Supplied records:
++++++

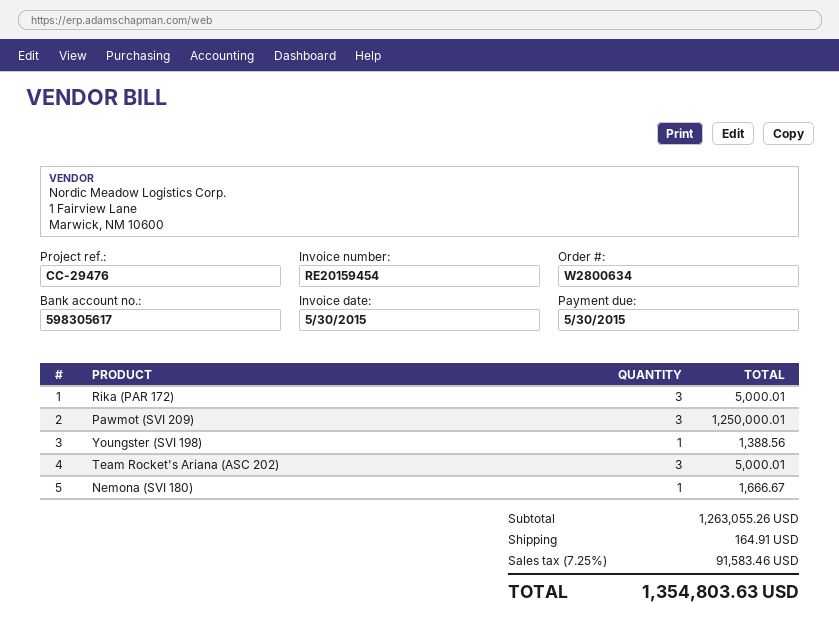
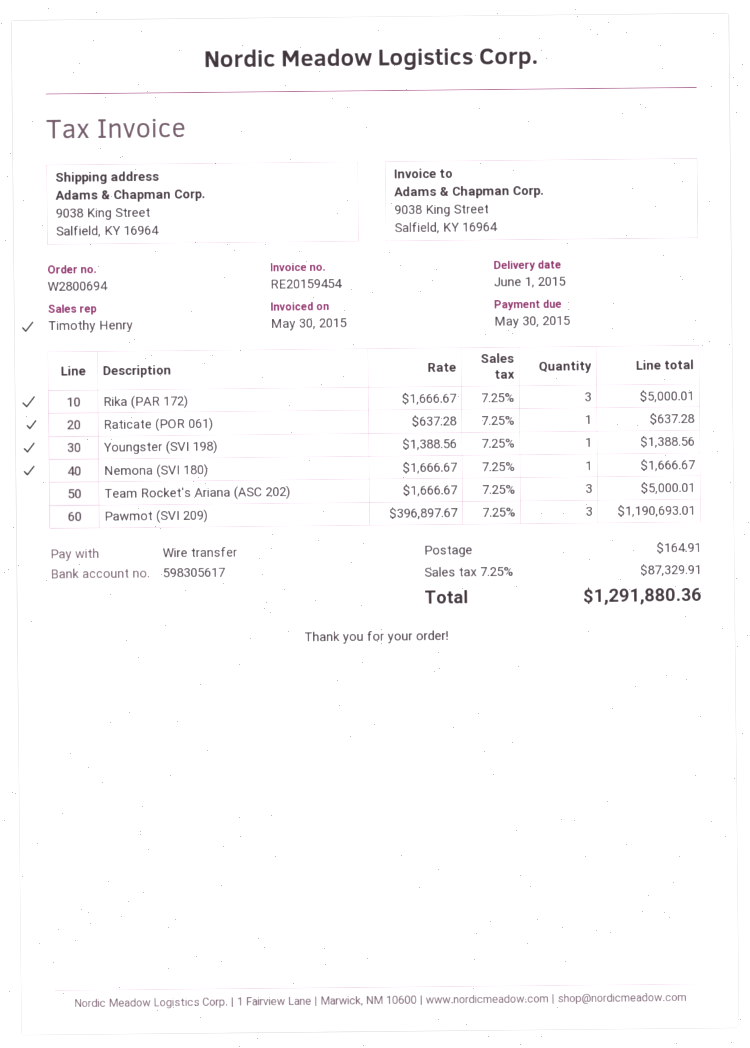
order number: W2800634 -> W2800694
Pawmot (SVI 209): 3 for 1250000.01 -> 3 for 1190693.01
Raticate (POR 061): none -> 1 for 637.28
tax: 7.25% = 91583.46 -> 7.25% = 87329.91
total: 1354803.63 -> 1291880.36

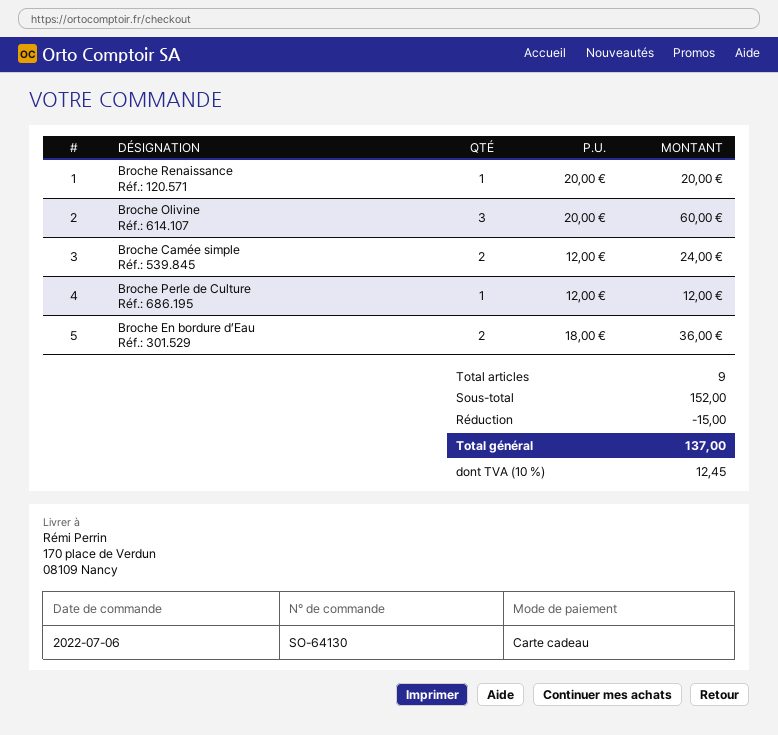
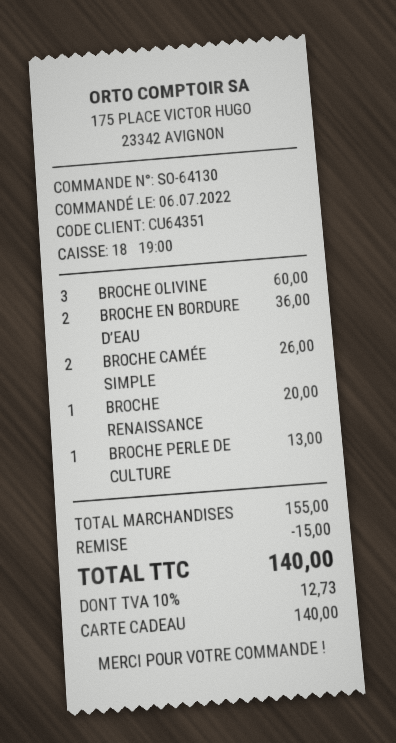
Broche Camée simple: 2 for 24.00 -> 2 for 26.00
Broche Perle de Culture: 1 for 12.00 -> 1 for 13.00
subtotal: 152.00 -> 155.00
tax: 10% = 12.45 -> 10% = 12.73
total: 137.00 -> 140.00

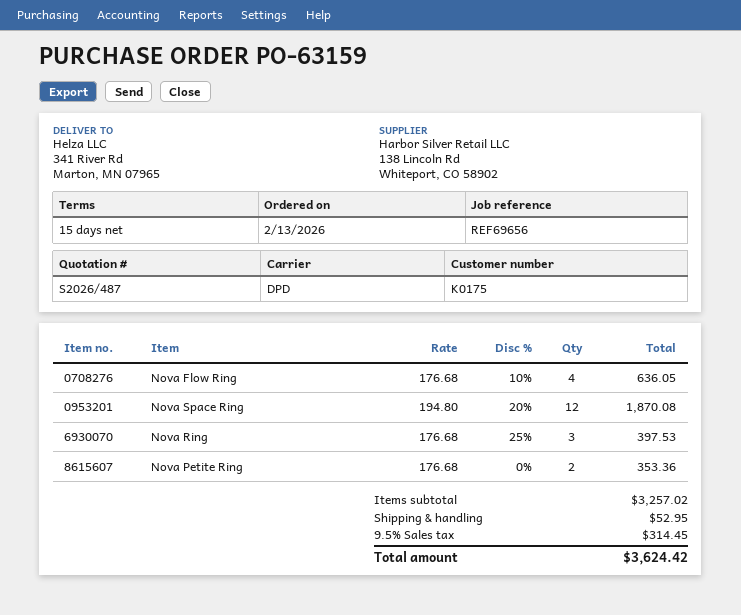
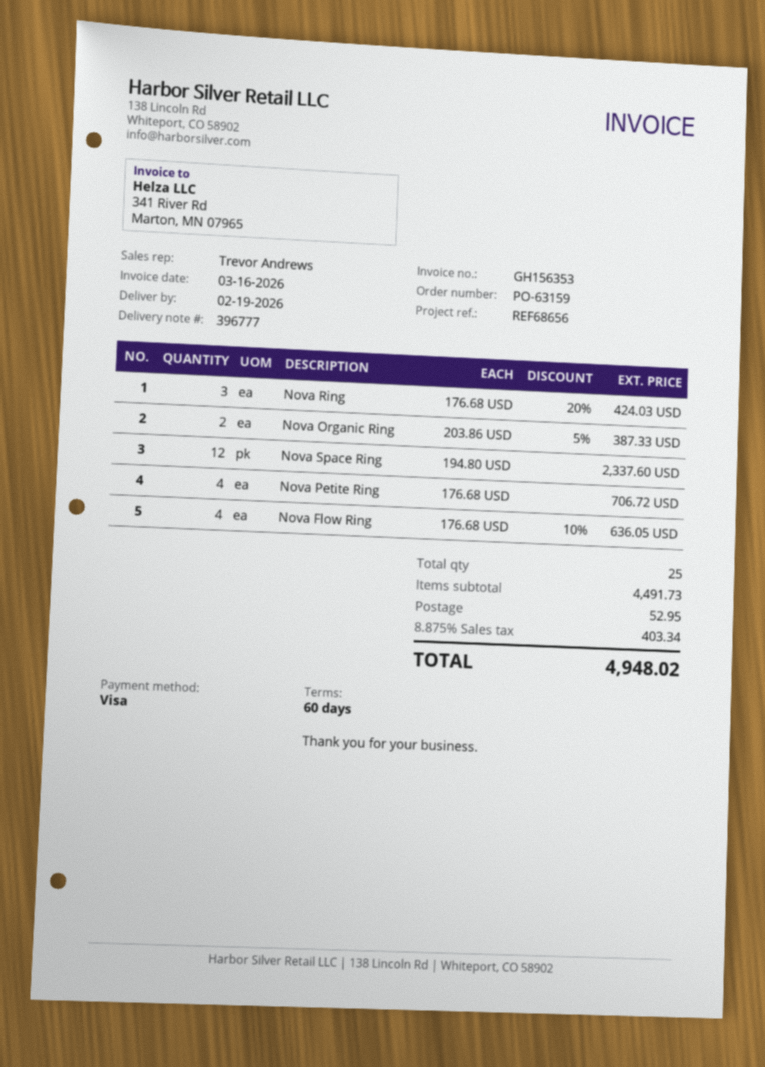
payment terms: 15 days -> 60 days
reference: REF69656 -> REF68656
Nova Space Ring: 12 x 194.80 - 20% = 1870.08 -> 12 x 194.80 = 2337.60
Nova Ring: 3 x 176.68 - 25% = 397.53 -> 3 x 176.68 - 20% = 424.03
Nova Petite Ring: 2 x 176.68 = 353.36 -> 4 x 176.68 = 706.72
Nova Organic Ring: none -> 2 x 203.86 - 5% = 387.33
subtotal: 3257.02 -> 4491.73
tax: 9.5% = 314.45 -> 8.875% = 403.34
total: 3624.42 -> 4948.02

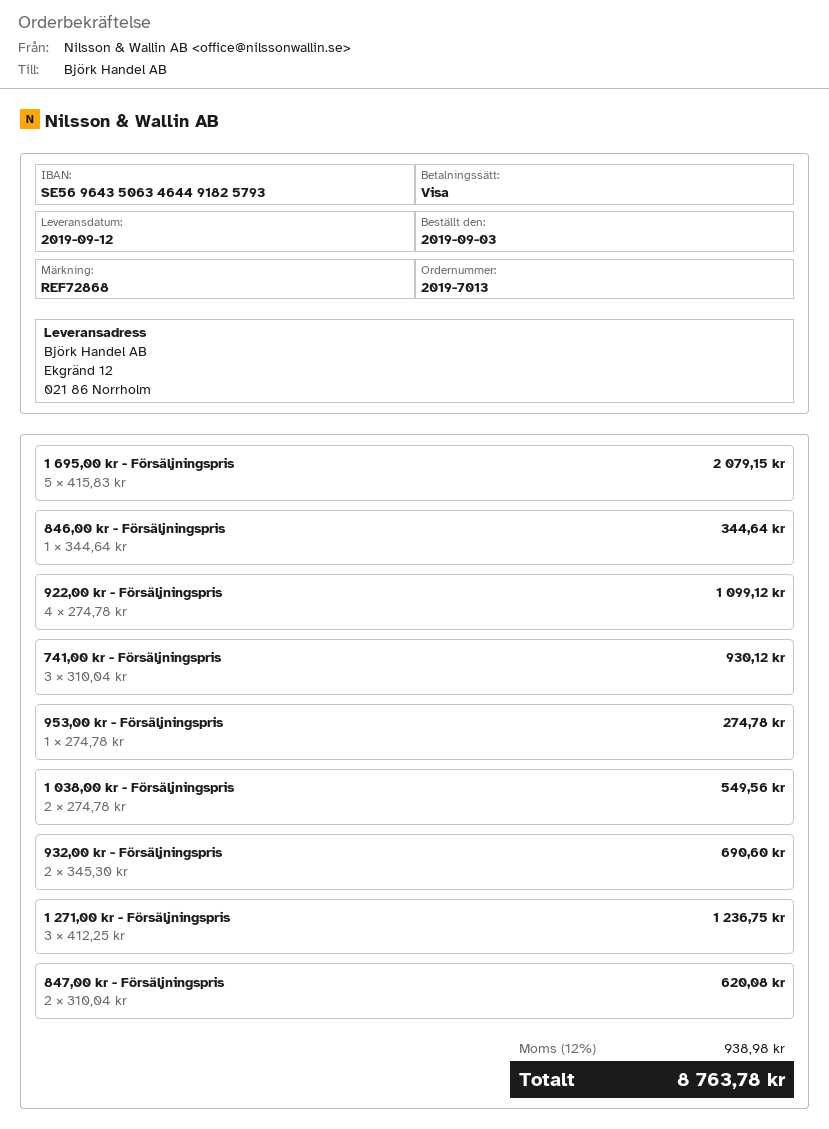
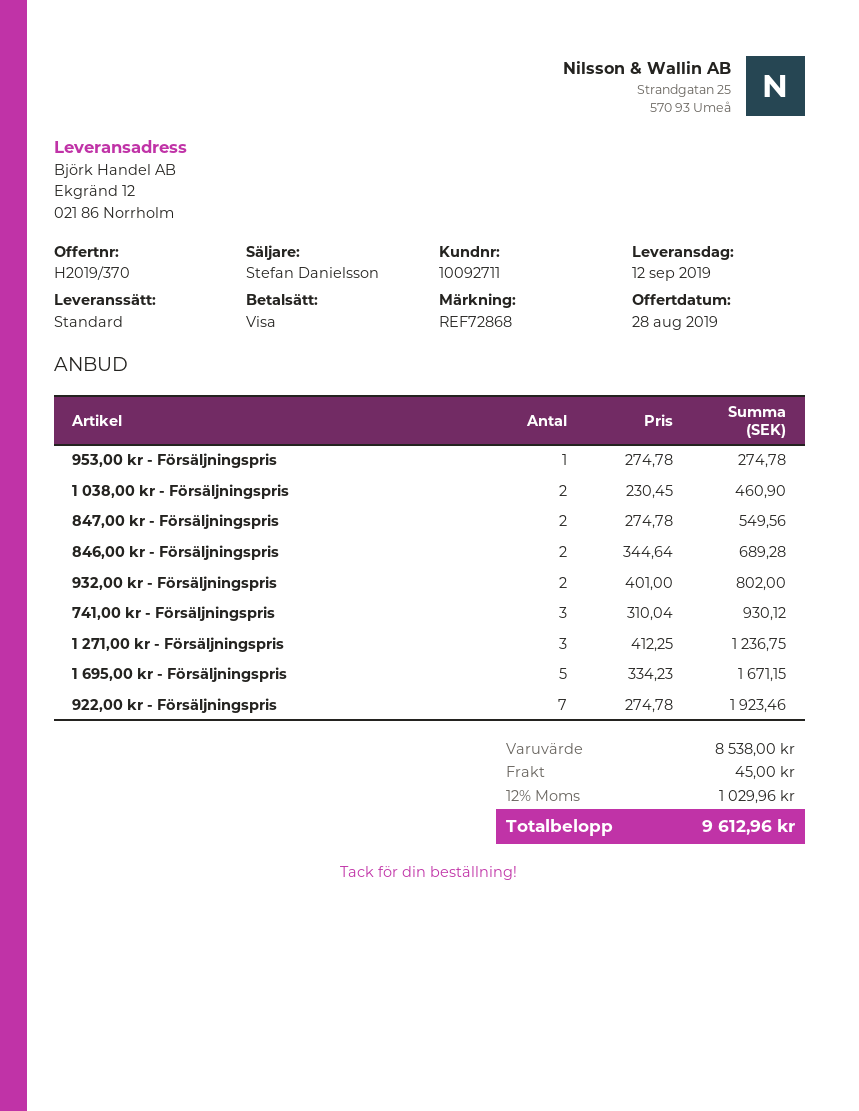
1 695,00 kr - Försäljningspris: 5 x 415.83 = 2079.15 -> 5 x 334.23 = 1671.15
846,00 kr - Försäljningspris: 1 x 344.64 = 344.64 -> 2 x 344.64 = 689.28
922,00 kr - Försäljningspris: 4 x 274.78 = 1099.12 -> 7 x 274.78 = 1923.46
1 038,00 kr - Försäljningspris: 2 x 274.78 = 549.56 -> 2 x 230.45 = 460.90
932,00 kr - Försäljningspris: 2 x 345.30 = 690.60 -> 2 x 401.00 = 802.00
847,00 kr - Försäljningspris: 2 x 310.04 = 620.08 -> 2 x 274.78 = 549.56
shipping: none -> 45.00
tax: 12% = 938.98 -> 12% = 1029.96
total: 8763.78 -> 9612.96

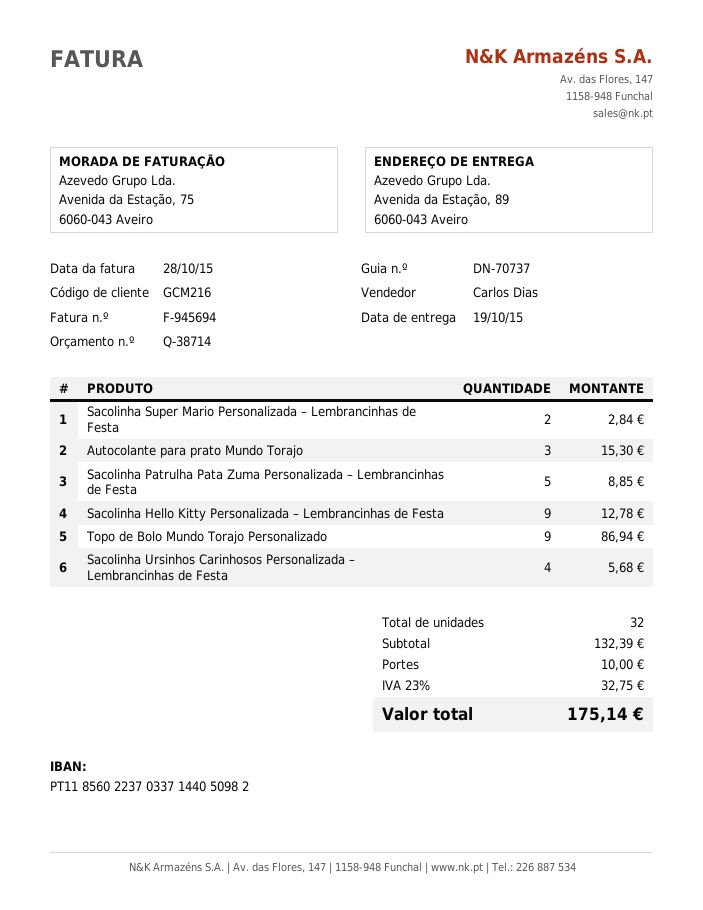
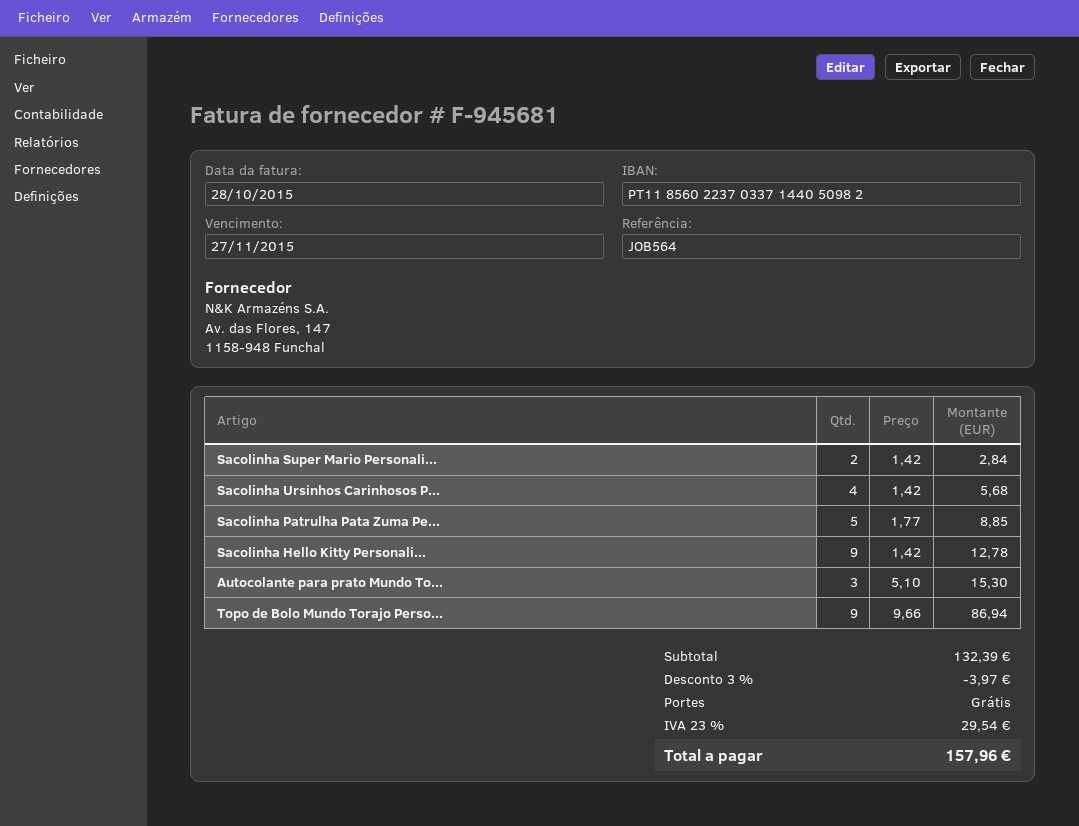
invoice number: F-945694 -> F-945681
discount: none -> 3% = 3.97
shipping: 10.00 -> 0.00
tax: 23% = 32.75 -> 23% = 29.54
total: 175.14 -> 157.96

++++++

Exercise brief: Counting only lines that hold the string "none", how many are there in the listing above? Give that number by itself.

Completed task: 4